Lab 1. Fundamental R Coding

Author

Jared Joseph

Introduction

Click here to access the lab on Github Classroom: Github Classroom Assignment for Lab 1: R Coding

This lab will provide an opportunity to practice fundamental R coding skills with real-world data. We will be looking at data from the United Nations (UN) World Population Prospects 20221, which for 27 years has been providing population estimates for countries around the world. This year their estimates span 237 countries, with historical data from 1950-2022, and projections out to 2100. Such population estimates play a crucial function in many long-term planning activities. This includes projects such as predicting and preparing for climate crises, anticipating global health needs, and even projecting targets for business expansion.

This lab marks your first step into understanding the world through your own data analyses. The first step is often the hardest. But by the end of this lab you will already have more data skills than the vast majority of the population. With this, take your first step towards understanding, and through understanding towards change.

Understanding the Data Source

Before we start to work with the data, we need to understand it. What do all of the variables (columns) mean? Let’s start by looking at the data itself. In this project repo (repository/folder), navigate to the “data” folder, and open the file named “WPP2022_Demographic_Indicators_Medium.csv”. This is the raw data file from the United Nations. There are a lot of numbers here, and some of the variable names are nonsense. What does “LE15” even mean?!

This is where data documentation comes in. It is all the meta-data about the data you are looking at. It often explains how the data was made, and what all the data means. Open the file named “WPP2022_Demographic_Indicators_notes.csv” to start looking at some documentation. This file explains what each of the main data columns mean in terms of what is measured, and the units they are measured in. For example, the aforementioned “LE15” stands for “Life Expectancy at Age 15, both sexes,” and is measured in years. That means in the data file, for row 2 and column LE15, for the whole world in 1950, a person at 15 years old had a life expectancy of 47.0395 years.

Question 1

Using the “WPP2022_Demographic_Indicators_notes.csv” file, what variable corresponds to “median age”?

REPLACE THIS TEXT WITH YOR ANSWER

Question 2

Using the data from “WPP2022_Demographic_Indicators_Medium.csv,” what was the median age in the United States in 2020?

REPLACE THIS TEXT WITH YOR ANSWER

Using the same data, what was the median age in Japan in 2020?

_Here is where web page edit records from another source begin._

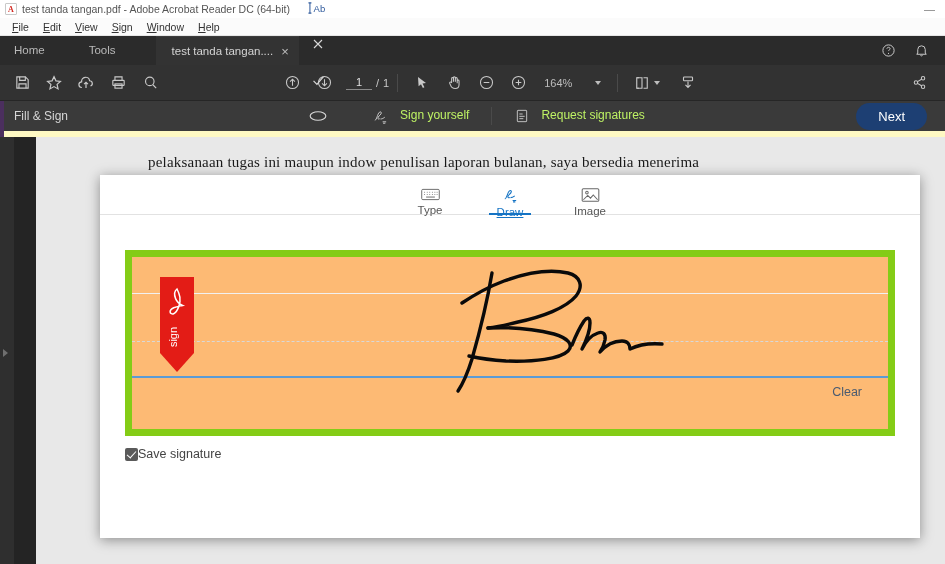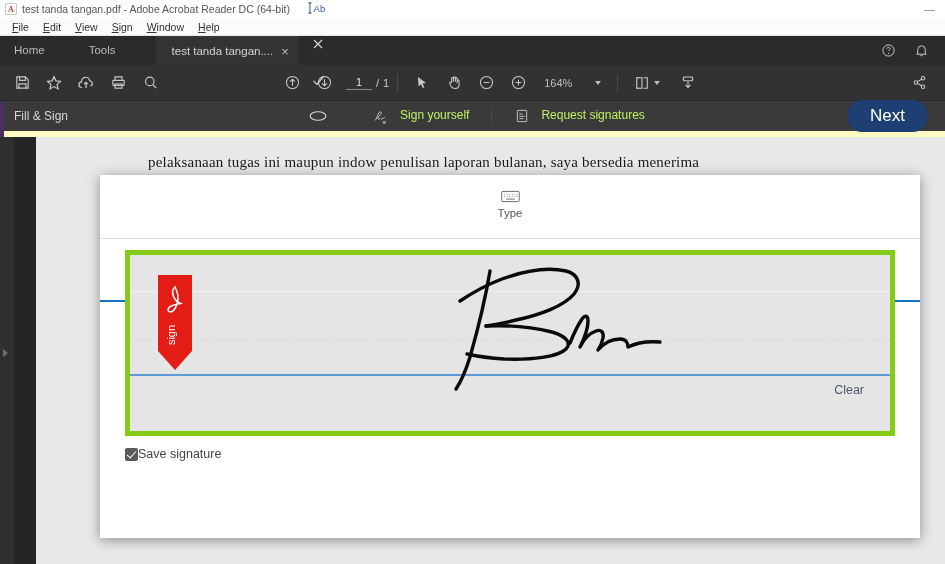--- a/index.html
+++ b/index.html
@@ -120,21 +120,21 @@
   .swatch {
     width: 18px; height: 18px; border-radius: 50%; background: #111; cursor: pointer;
   }
   .fs-right { display: flex; align-items: center; gap: 0; margin-left: 22px; }
   .fs-link {
     display: flex; align-items: flex-start; gap: 11px; font-size: 12px;
     color: #bef264; padding: 0 14px; cursor: pointer; white-space: nowrap;
   }
   .next-btn {
     margin-left: auto; margin-right: 18px; background: #1d3f73; color: #fff;
-    font-size: 17px; padding: 6px 22px; border-radius: 14px; cursor: pointer;
+    font-size: 13px; padding: 6px 22px; border-radius: 14px; cursor: pointer;
     white-space: nowrap;
   }
 
   
   .docarea {
     position: absolute; top: 137px; left: 0; width: 945px; height: 427px;
     background: #323232; overflow: hidden;
   }
   .leftrail {
     position: absolute; left: 0; top: 0; width: 14px; height: 427px;
@@ -159,39 +159,39 @@
     font-family: "Liberation Serif", serif; font-size: 15px; color: #1a1a1a;
     text-align: justify; line-height: 26px; letter-spacing: .2px;
   }
 
   
   .modal {
     position: absolute; left: 100px; top: 175px; width: 820px; height: 363px;
     background: #ffffff; box-shadow: 0 2px 12px rgba(0,0,0,.4);
   }
   .modal-tabs {
-    display: flex; justify-content: flex-start; gap: 38px; padding-top: 12px;
-    border-bottom: 1px solid #e2e2e2; height: 64px; flex-direction: column;
+    display: flex; justify-content: center; gap: 38px; padding-top: 12px;
+    border-bottom: 1px solid #e2e2e2; height: 40px;
   }
   .mtab {
     display: flex; flex-direction: column; align-items: center; gap: 2px;
     cursor: pointer; padding-bottom: 6px; position: relative; min-width: 42px;
   }
   .mtab .mt-lbl { font-size: 11.5px; color: #565656; }
   .mtab.active .mt-lbl { color: #1473c4; text-decoration: underline; }
   .mtab.active::after {
     content: ""; position: absolute; left: 0; right: 0; bottom: -1px;
     height: 2px; background: #1473c4;
   }
   .mtab .mt-ic { color: #676767; height: 18px; display: flex; align-items: center; }
   .mtab.active .mt-ic { color: #1473c4; }
 
   .canvaswrap {
     position: absolute; left: 25px; top: 75px; width: 770px; height: 186px;
-    border: 5px solid #84cc16; background: #e5e5e5; overflow: hidden;
+    border: 7px solid #84cc16; background: #fdba74; overflow: hidden;
   }
   .guide-faint {
     position: absolute; left: 0; right: 0; top: 36px; border-top: 1px solid #f1f1f1;
   }
   .guide-dashed {
     position: absolute; left: 0; right: 0; top: 84px;
     border-top: 1px dashed #d8d8d8;
   }
   .guide-base {
     position: absolute; left: 0; right: 0; top: 119px;

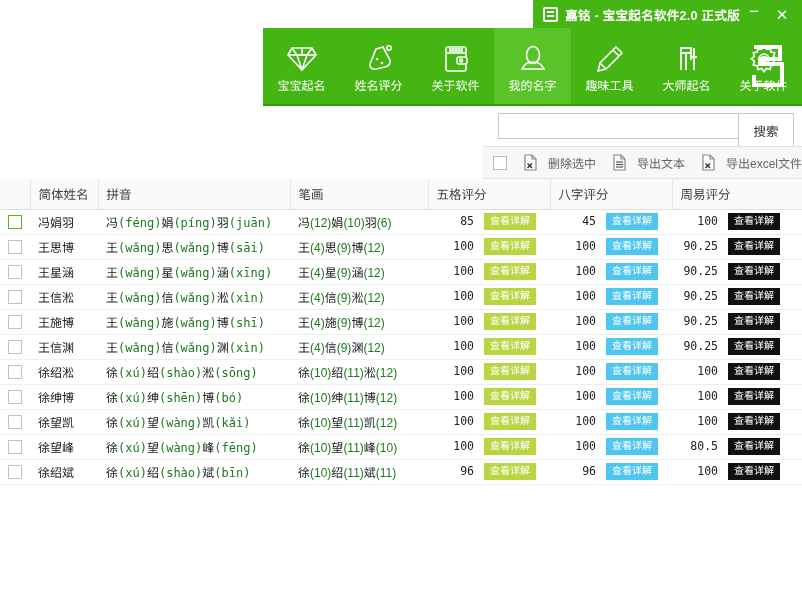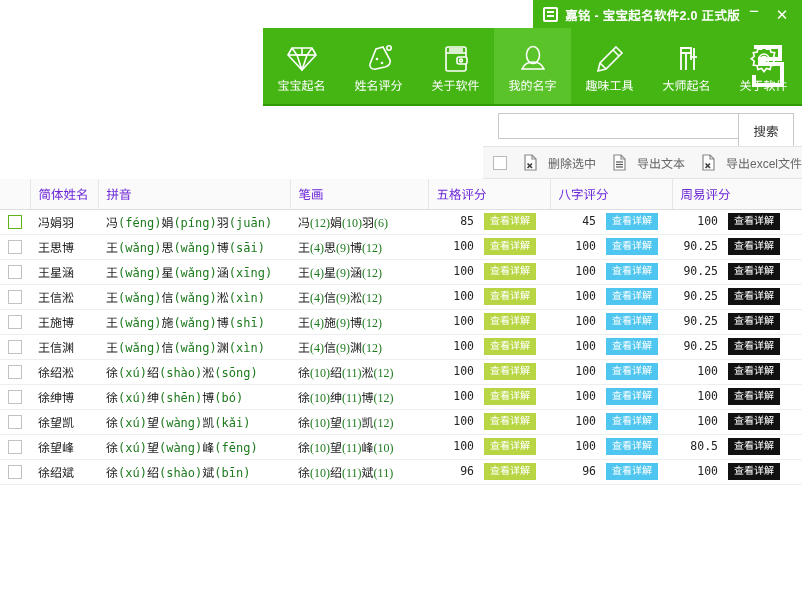--- a/index.html
+++ b/index.html
@@ -92,21 +92,21 @@
   .tb-action {
     display: flex; align-items: center; gap: 10px; cursor: pointer;
     font-size: 12px; color: #666;
   }
   .tb-action svg { display:block; }
 
   
   .table-wrap { flex: 1 1 auto; overflow: hidden; background: #fff; position: relative; }
   table.grid { width: 802px; border-collapse: collapse; table-layout: fixed; }
   table.grid th {
-    background: #fafafa; font-size: 12.5px; font-weight: normal; color: #6d28d9;
+    background: #fafafa; font-size: 12.5px; font-weight: normal; color: #404040;
     text-align: left; height: 30px; padding: 0 8px;
     border-bottom: 1px solid #dedede; border-right: 1px solid #e6e6e6;
   }
   table.grid th:last-child { border-right: none; }
   table.grid td {
     height: 25px; font-size: 12px; color: #222; padding: 0 8px;
     border-bottom: 1px solid #eeeeee; white-space: nowrap;
   }
   .col-chk  { width: 30px; }
   .col-name { width: 68px; }
@@ -118,21 +118,21 @@
 
   td.cell-chk { padding: 0; text-align: center; }
   .row-check {
     width: 14px; height: 14px; border: 1px solid #c2c2c2; background: #fff;
     display: inline-block; vertical-align: middle; cursor: pointer;
   }
   .row-check.hl { border-color: #5eb318; }
 
   .py { font-family: "DejaVu Sans Mono", "Liberation Mono", monospace; font-size: 11px; }
   .py .tone { color: #1e7a1e; }
-  .bh { font-family: Liberation Serif, serif; font-size: 11px; }
+  .bh { font-family: Liberation Sans, sans-serif; font-size: 11px; }
   .bh .num { color: #1e7a1e; }
 
   .score {
     display: inline-block; width: 38px; text-align: right;
     font-family: "DejaVu Sans Mono", "Liberation Mono", monospace; font-size: 11.5px;
   }
   .detail-btn {
     display: inline-block; margin-left: 10px; padding: 2px 6px 3px;
     font-size: 10px; color: #fff; cursor: pointer; line-height: 1.15;
     vertical-align: middle; white-space: nowrap;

REPLACE THIS TEXT WITH YOR ANSWER

We can also look into the sources of the data compiled by the UN. You can find that in the file called “WPP2022_F02_METADATA.XLSX.” The UN relies on a lot of different sources. This can result in impressive looking results, but may hide some issues.

Question 3

Thinking generally, what problems do you think may arise when combining so many different data sets? What problems can occur?

REPLACE THIS TEXT WITH YOR ANSWER

Question 4

More generally, what, if any, problems do you see with how the data is defined? Do you agree with the definitions of all the viaralbes? Is there anything you think is missing?

REPLACE THIS TEXT WITH YOR ANSWER

Loading in the Data

Now that we have an idea of what the data is, let’s work on getting it into R. Using a function we learned this week, read the dataframe in the data folder of this project into R.

Tip

We saw the function to read in data using a web URL in the problem sets, but it works with files on your computer too! Local files (on your computer) can also benefit from auto-complete. Start typing the name of the file in quotes within the function as an argument, and press the TAB key. You should get some suggestions.

Question 5

Read in the UN data file, assigning it to an object called un_pop.

#<REPLACE THIS COMMENT WITH YOR ANSWER>

Understanding the Data

Now that we have our UN Data in R, let’s start to explore it a bit.

Question 6

Use a function to examine the dimensions of the un_pop dataframe and get the type for each of the variables.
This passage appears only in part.